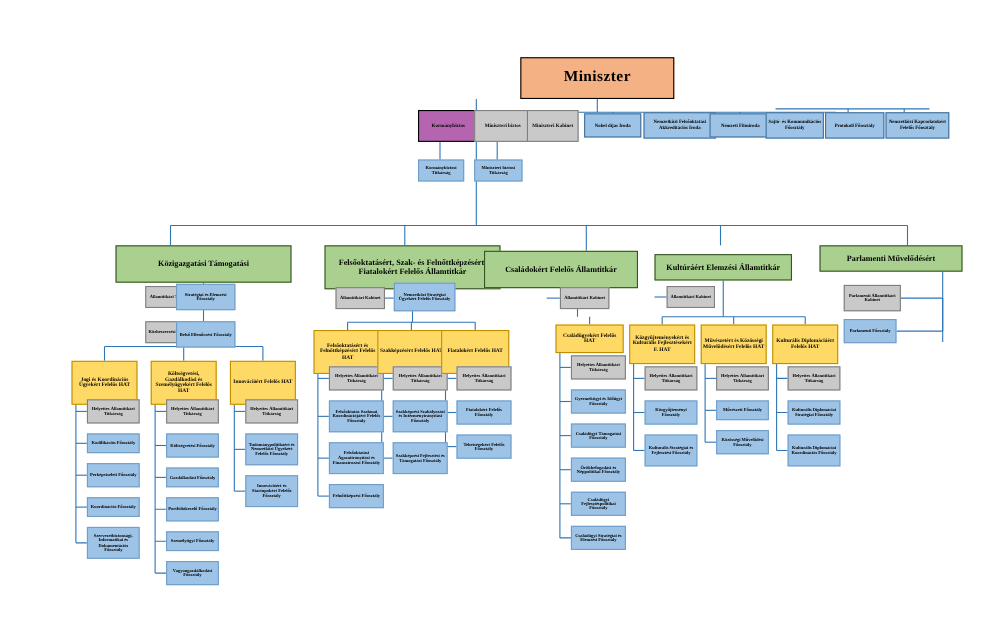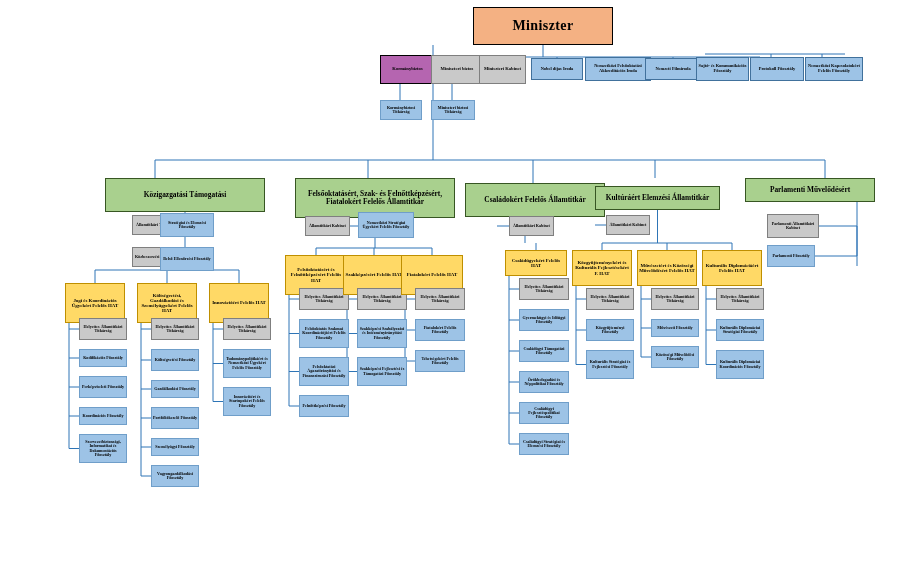--- a/index.html
+++ b/index.html
@@ -1,18 +1,18 @@
 <!DOCTYPE html>
 <html><head>
 <meta charset="utf-8">
 <style>
   html,body{margin:0;padding:0;background:#ffffff;}
   body{width:914px;height:567px;position:relative;overflow:hidden;
        font-family:"Liberation Serif",serif;color:#000;}
-  #chart{position:absolute;inset:0;}
+  #chart{position:absolute;inset:0;margin-top:45px;}
   svg.lines{position:absolute;left:0;top:0;width:914px;height:567px;pointer-events:none;}
   .box{position:absolute;box-sizing:border-box;display:flex;align-items:center;
        justify-content:center;text-align:center;font-weight:bold;line-height:1.04;
        overflow:hidden;}
   .box span{display:block;padding:0 1px;}
 
   
   .minister{background:#f4b183;border:1.2px solid #000;font-size:14px;letter-spacing:.4px;}
   .purple{background:#b565b0;border:1.2px solid #000;font-size:4.6px;color:#000;}
   .grey{background:#c9c9c9;border:1px solid #7f7f7f;font-size:4.6px;}
@@ -288,21 +288,21 @@
       </div>
       <div class="box greysm" style="left: 415px; top: 288px; width: 50px; height: 22px;">
         <span>Helyettes Államtitkári Titkárság</span>
       </div>
       <div class="box blue" style="left: 415px; top: 319px; width: 50px; height: 22px;">
         <span>Fiatalokért Felelős Főosztály</span>
       </div>
       <div class="box blue" style="left: 415px; top: 350px; width: 50px; height: 22px;">
         <span>Tehetségekért Felelős Főosztály</span>
       </div>
-      <div class="box green" style="left: 465px; top: 183px; width: 140px; height: 34px;">
+      <div class="box green" style="left: 440px; top: 183px; width: 140px; height: 34px;">
         <span>Családokért Felelős Államtitkár</span>
       </div>
       <div class="box greysm" style="left: 509px; top: 216px; width: 45px; height: 20px;">
         <span>Államtitkári Kabinet</span>
       </div>
       <div class="box yellow" style="left: 505px; top: 250px; width: 62px; height: 26px;">
         <span>Családügyekért Felelős HAT</span>
       </div>
       <div class="box greysm" style="left: 519px; top: 278px; width: 50px; height: 22px;">
         <span>Helyettes Államtitkári Titkárság</span>

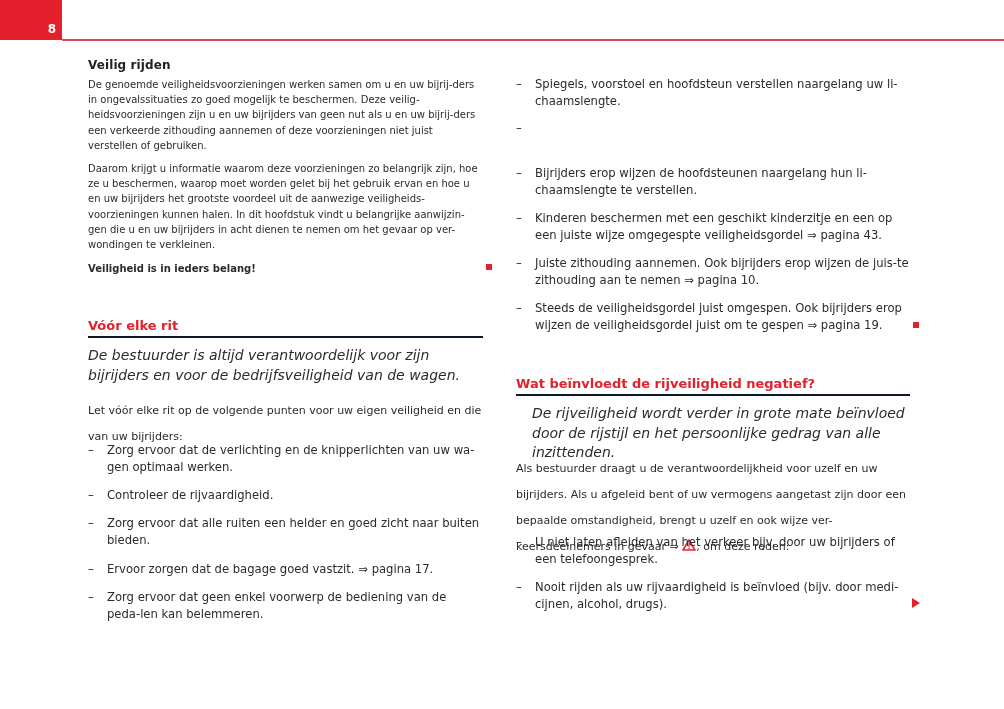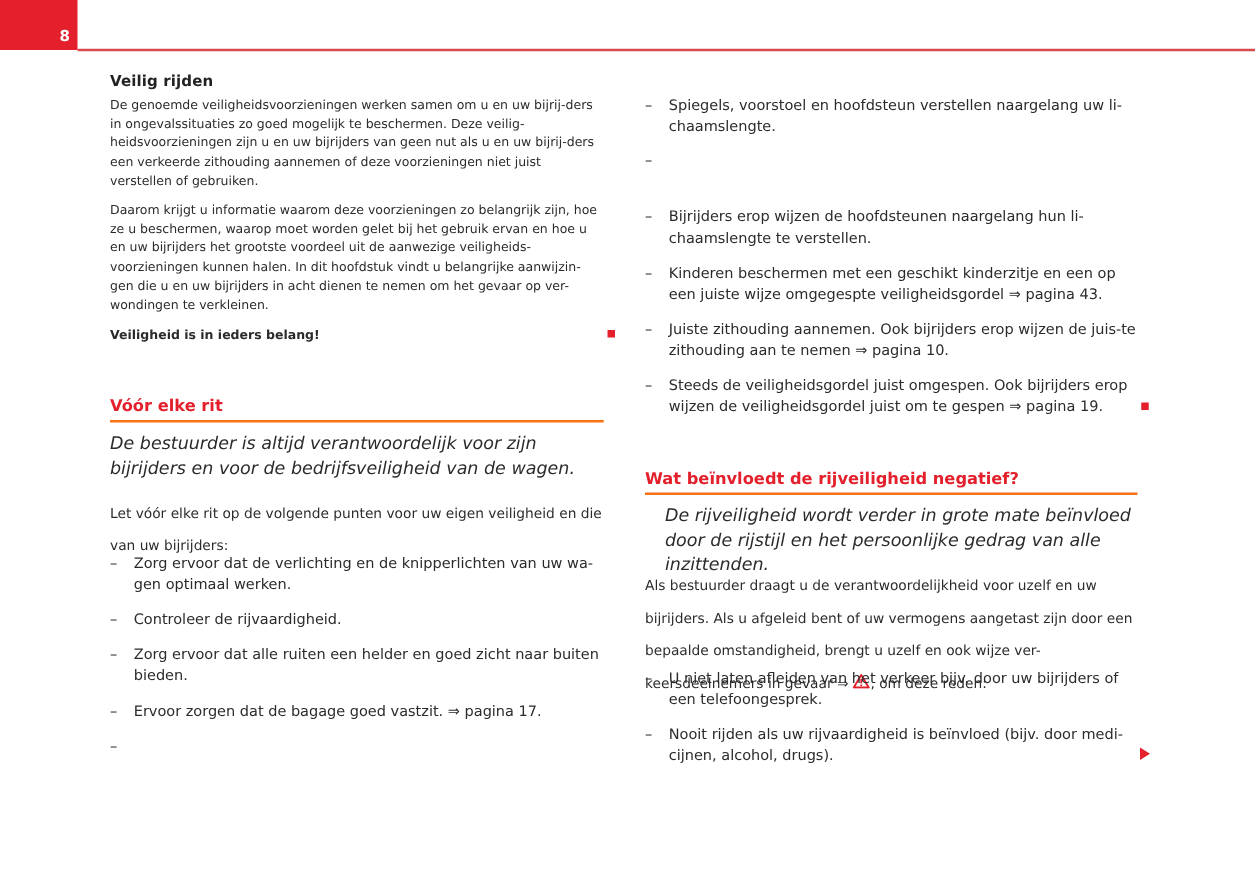--- a/index.html
+++ b/index.html
@@ -30,21 +30,21 @@
     }
     .p-small.bold { font-weight: bold; }
 
     .p-body {
       position: absolute; font-size: 11px; line-height: 26px; color: #2b2b2b;
     }
 
     .section-heading {
       position: absolute; font-size: 13px; font-weight: bold; color: #e3202b;
       padding-bottom: 3px;
-      border-bottom: 2px solid #f97316;
+      border-bottom: 2px solid #0f172a;
     }
     .lead {
       position: absolute; font-size: 14px; line-height: 19.5px; font-style: italic; color: #2b2b2b;
     }
 
     .bullet {
       position: absolute; font-size: 11.6px; line-height: 17.2px; color: #2b2b2b;
       padding-left: 19px;
     }
     .bullet .dash {
@@ -90,20 +90,21 @@
 <div class="bullet" style="left:88px; top:515px; width:395px;">
   <span class="dash">–</span>
   <span>Zorg ervoor dat alle ruiten een helder en goed zicht naar buiten bieden.</span>
 </div>
 <div class="bullet" style="left:88px; top:561px; width:395px;">
   <span class="dash">–</span>
   <span>Ervoor zorgen dat de bagage goed vastzit. ⇒ pagina 17.</span>
 </div>
 <div class="bullet" style="left:88px; top:589px; width:395px;">
   <span class="dash">–</span>
+  <span>Zorg ervoor dat geen enkel voorwerp de bediening van de peda-len kan belemmeren.</span>
 </div>
 
 <div class="bullet" style="left:516px; top:76px; width:394px;">
   <span class="dash">–</span>
   <span>Spiegels, voorstoel en hoofdsteun verstellen naargelang uw li-chaamslengte.</span>
 </div>
 <div class="bullet" style="left:516px; top:120px; width:394px;">
   <span class="dash">–</span>
 </div>
 <div class="bullet" style="left:516px; top:165px; width:394px;">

- What the task requires -
An exact copy of every entry, without pictures, should be your output.

- Solved exercise -
--- a/index.html
+++ b/index.html
@@ -1,18 +1,18 @@
 <!DOCTYPE html>
 <html><head>
 <meta charset="utf-8">
 <style>
   html,body{margin:0;padding:0;background:#ffffff;}
   body{width:914px;height:567px;position:relative;overflow:hidden;
        font-family:"Liberation Serif",serif;color:#000;}
-  #chart{position:absolute;inset:0;}
+  #chart{position:absolute;inset:0;margin-top:45px;}
   svg.lines{position:absolute;left:0;top:0;width:914px;height:567px;pointer-events:none;}
   .box{position:absolute;box-sizing:border-box;display:flex;align-items:center;
        justify-content:center;text-align:center;font-weight:bold;line-height:1.04;
        overflow:hidden;}
   .box span{display:block;padding:0 1px;}
 
   
   .minister{background:#f4b183;border:1.2px solid #000;font-size:14px;letter-spacing:.4px;}
   .purple{background:#b565b0;border:1.2px solid #000;font-size:4.6px;color:#000;}
   .grey{background:#c9c9c9;border:1px solid #7f7f7f;font-size:4.6px;}
@@ -288,21 +288,21 @@
       </div>
       <div class="box greysm" style="left: 415px; top: 288px; width: 50px; height: 22px;">
         <span>Helyettes Államtitkári Titkárság</span>
       </div>
       <div class="box blue" style="left: 415px; top: 319px; width: 50px; height: 22px;">
         <span>Fiatalokért Felelős Főosztály</span>
       </div>
       <div class="box blue" style="left: 415px; top: 350px; width: 50px; height: 22px;">
         <span>Tehetségekért Felelős Főosztály</span>
       </div>
-      <div class="box green" style="left: 465px; top: 183px; width: 140px; height: 34px;">
+      <div class="box green" style="left: 440px; top: 183px; width: 140px; height: 34px;">
         <span>Családokért Felelős Államtitkár</span>
       </div>
       <div class="box greysm" style="left: 509px; top: 216px; width: 45px; height: 20px;">
         <span>Államtitkári Kabinet</span>
       </div>
       <div class="box yellow" style="left: 505px; top: 250px; width: 62px; height: 26px;">
         <span>Családügyekért Felelős HAT</span>
       </div>
       <div class="box greysm" style="left: 519px; top: 278px; width: 50px; height: 22px;">
         <span>Helyettes Államtitkári Titkárság</span>

--- a/index.html
+++ b/index.html
@@ -30,21 +30,21 @@
     }
     .p-small.bold { font-weight: bold; }
 
     .p-body {
       position: absolute; font-size: 11px; line-height: 26px; color: #2b2b2b;
     }
 
     .section-heading {
       position: absolute; font-size: 13px; font-weight: bold; color: #e3202b;
       padding-bottom: 3px;
-      border-bottom: 2px solid #f97316;
+      border-bottom: 2px solid #0f172a;
     }
     .lead {
       position: absolute; font-size: 14px; line-height: 19.5px; font-style: italic; color: #2b2b2b;
     }
 
     .bullet {
       position: absolute; font-size: 11.6px; line-height: 17.2px; color: #2b2b2b;
       padding-left: 19px;
     }
     .bullet .dash {
@@ -90,20 +90,21 @@
 <div class="bullet" style="left:88px; top:515px; width:395px;">
   <span class="dash">–</span>
   <span>Zorg ervoor dat alle ruiten een helder en goed zicht naar buiten bieden.</span>
 </div>
 <div class="bullet" style="left:88px; top:561px; width:395px;">
   <span class="dash">–</span>
   <span>Ervoor zorgen dat de bagage goed vastzit. ⇒ pagina 17.</span>
 </div>
 <div class="bullet" style="left:88px; top:589px; width:395px;">
   <span class="dash">–</span>
+  <span>Zorg ervoor dat geen enkel voorwerp de bediening van de peda-len kan belemmeren.</span>
 </div>
 
 <div class="bullet" style="left:516px; top:76px; width:394px;">
   <span class="dash">–</span>
   <span>Spiegels, voorstoel en hoofdsteun verstellen naargelang uw li-chaamslengte.</span>
 </div>
 <div class="bullet" style="left:516px; top:120px; width:394px;">
   <span class="dash">–</span>
 </div>
 <div class="bullet" style="left:516px; top:165px; width:394px;">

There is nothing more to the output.